Ve hepsi boyun eğen kimseler olarak O’na gelirler.” Neml-87
Allah-ü Teâlâ, kıyametin kopması ile
alakalı İsrafil as’ın Sûr’a üfürmesini takdir etmiş. Sûr da İsrafil as da
Meşiet-i İlahiye’ye birer perdedirler, yani esbaptan birer sebeptirler. Tıpkı
Azrail as da olduğu gibi. Nasıl ki ruhumuzun kabzedilmesinde bizlerin Allah’a
darılmaması için (ki darılma küfür olurdu) Allah-ü Teâlâ, bizlerle Kendi
arasına Azrail as’ı perde olarak koymuş. Azrail as ile dahi aramıza
hastalıkları, musibetleri perde olarak koymuş. Aynen öyle de Allah’ın Kâinat
denen kullarının, güneşlerin, yıldızların, ecram-ı semâviyenin inhidamı
esnasında onların Kendisine darılmamaları için aralarına İsrafil as’ı koymuş.
İsrafil as ile de aralarına Sûr denilen o korkunç sesi, sarsıntıyı koymuş.
Kâinatın müthiş bir nizam ile kurulu
olduğunu biliyoruz. Bu intizamda gözle görülmeyen cazibe (çekim) ve dafia
(itim) kanunları devrededirler. Bu kanunlar Alem-i Emr’i oluştururlar. Tüm
ruhlar dahi bu Alem-i Emr’dendirler. İnsan, cin, melaike gibi varlıkların
ruhlarının başına şuur geçirilmiştir. Kendilerine irade verilen varlıklar
yaptıklarından sorumlu tutulmuşlardır.
Husûsî bir kanun olan ruhun misyonu
gibi umûmi kanunların dahi kendilerine has misyonları vardır. Kürelerin câzibe
ve dâfia donanımları, dönmeleri, onların misyonlarıdır. Ruhların bedenlerden
ayrılmasıyla misyonlarının bitmesi gibi kıyametler dahi ecrâm-ı semaviyenin
misyonlarının bitmesi demektir. Her daim zaten göklerde kıyametler kopmaktadır.

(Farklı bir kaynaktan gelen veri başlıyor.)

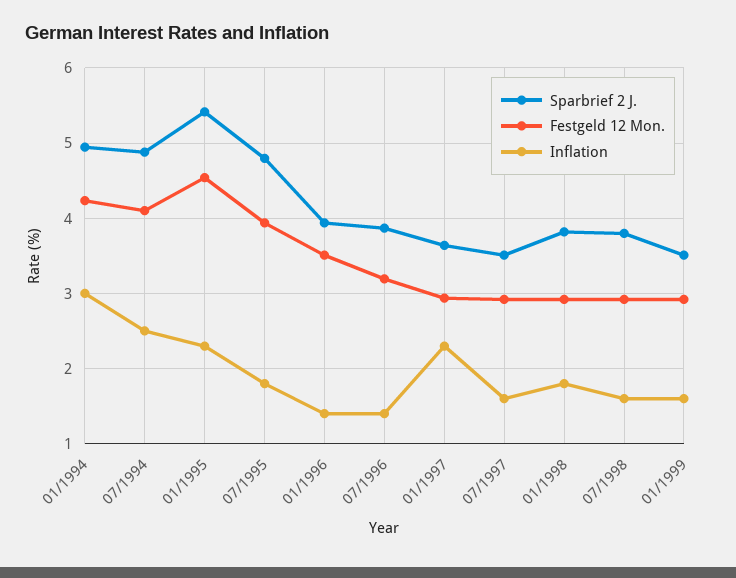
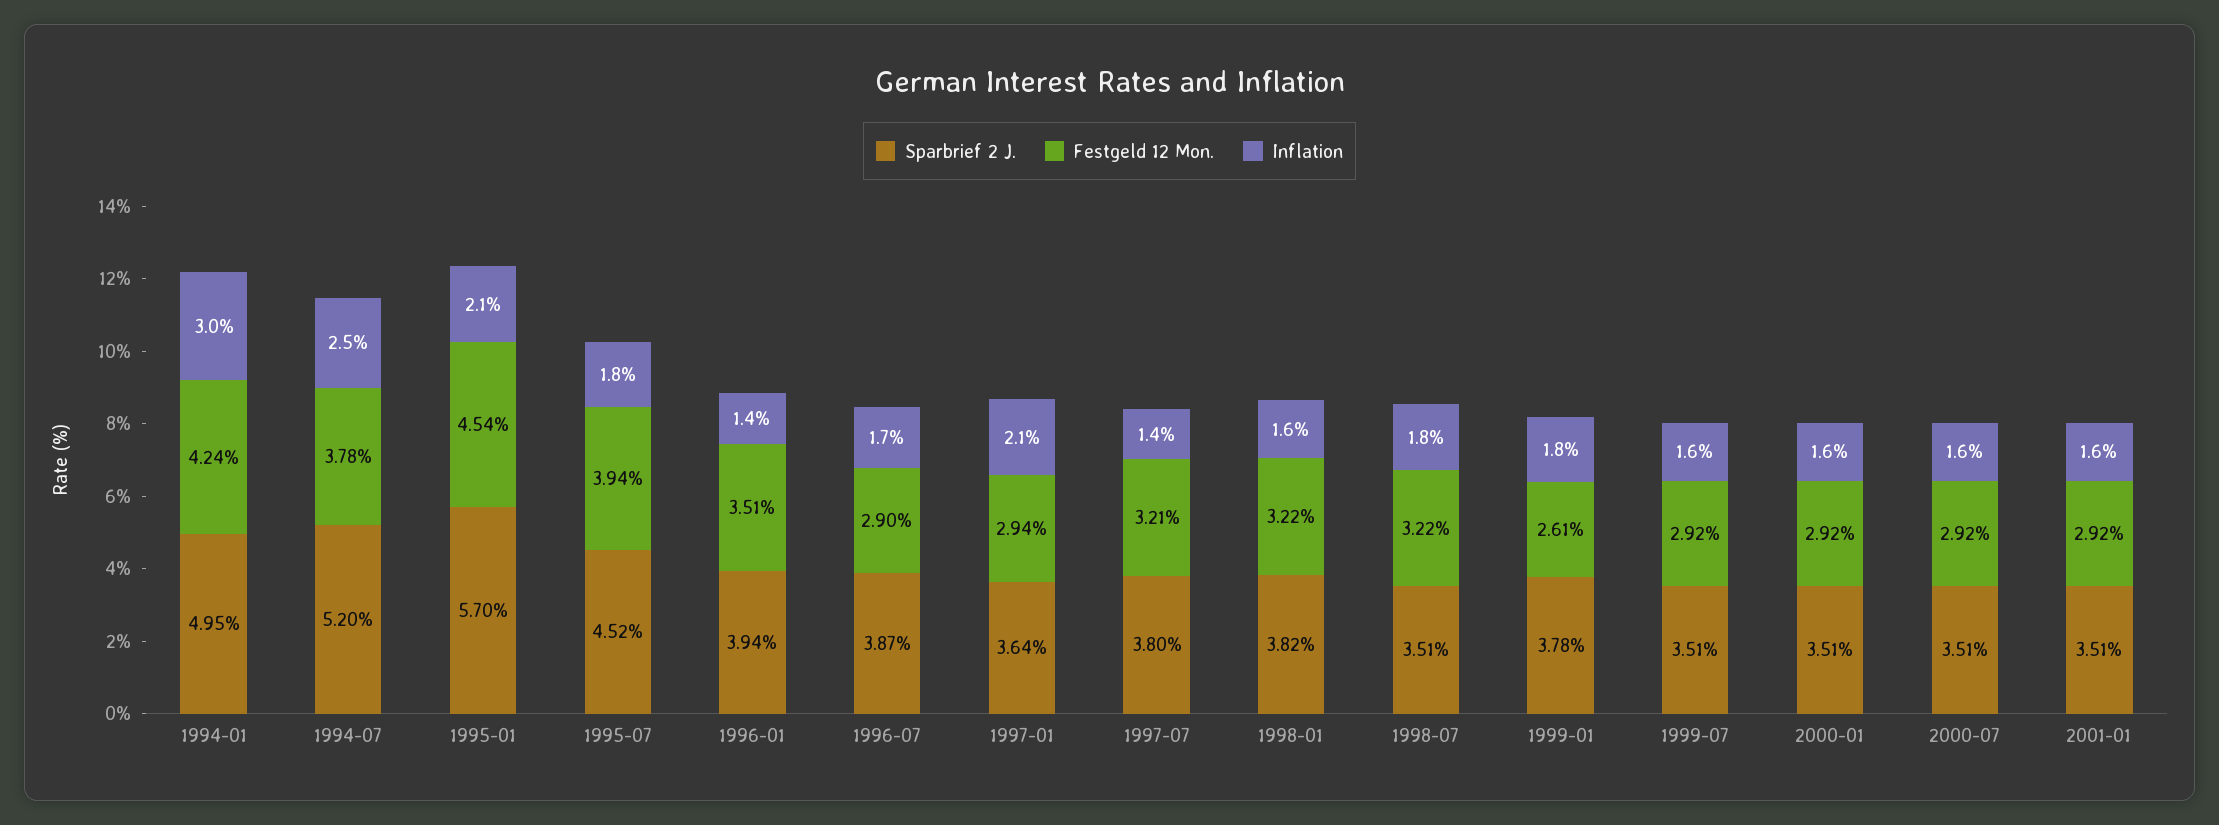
Sparbrief 2 J., 07/1994: 4.9 -> 5.2
Festgeld 12 Mon., 07/1994: 4.1 -> 3.78
Sparbrief 2 J., 01/1995: 5.4 -> 5.7
Inflation, 01/1995: 2.3 -> 2.1
Sparbrief 2 J., 07/1995: 4.8 -> 4.52
Festgeld 12 Mon., 07/1996: 3.2 -> 2.9
Inflation, 07/1996: 1.4 -> 1.7
Inflation, 01/1997: 2.3 -> 2.1
Sparbrief 2 J., 07/1997: 3.5 -> 3.8
Festgeld 12 Mon., 07/1997: 2.9 -> 3.21
Inflation, 07/1997: 1.6 -> 1.4
Festgeld 12 Mon., 01/1998: 2.9 -> 3.22
Inflation, 01/1998: 1.8 -> 1.6
Sparbrief 2 J., 07/1998: 3.8 -> 3.51
Festgeld 12 Mon., 07/1998: 2.9 -> 3.22
Inflation, 07/1998: 1.6 -> 1.8
Sparbrief 2 J., 01/1999: 3.5 -> 3.78
Festgeld 12 Mon., 01/1999: 2.9 -> 2.61
Inflation, 01/1999: 1.6 -> 1.8
Sparbrief 2 J., 1999-07: none -> 3.51
Festgeld 12 Mon., 1999-07: none -> 2.92
Inflation, 1999-07: none -> 1.6
Sparbrief 2 J., 2000-01: none -> 3.51
Festgeld 12 Mon., 2000-01: none -> 2.92
Inflation, 2000-01: none -> 1.6
Sparbrief 2 J., 2000-07: none -> 3.51
Festgeld 12 Mon., 2000-07: none -> 2.92
Inflation, 2000-07: none -> 1.6
Sparbrief 2 J., 2001-01: none -> 3.51
Festgeld 12 Mon., 2001-01: none -> 2.92
Inflation, 2001-01: none -> 1.6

İşte bu kıyametlerin kopmasında Baş Nâzır, perdedâr İsrafil as’dır.
Kur’an-ı Kerim’de “üflemek”
kelimesinin kullanışı bizlerin anlaması için kullanılan bir kelimedir. Yoksa
hava maddesinin üflendiği gibi bir üfleme değildir. Allah-ü Teâlâ der: “Irzını
korumuş olan İmran kızı Meryem’i de (misal gösterdi); artık O’na (yarattığımız)
ruhumuzdan (Cebrail vasıtasıyla) üfledik; (O,) Rabbisinin kelimelerini
(hükümlerini) ve kitaplarını tasdik etti ve itaat edenlerden oldu.” (Tahrim-12)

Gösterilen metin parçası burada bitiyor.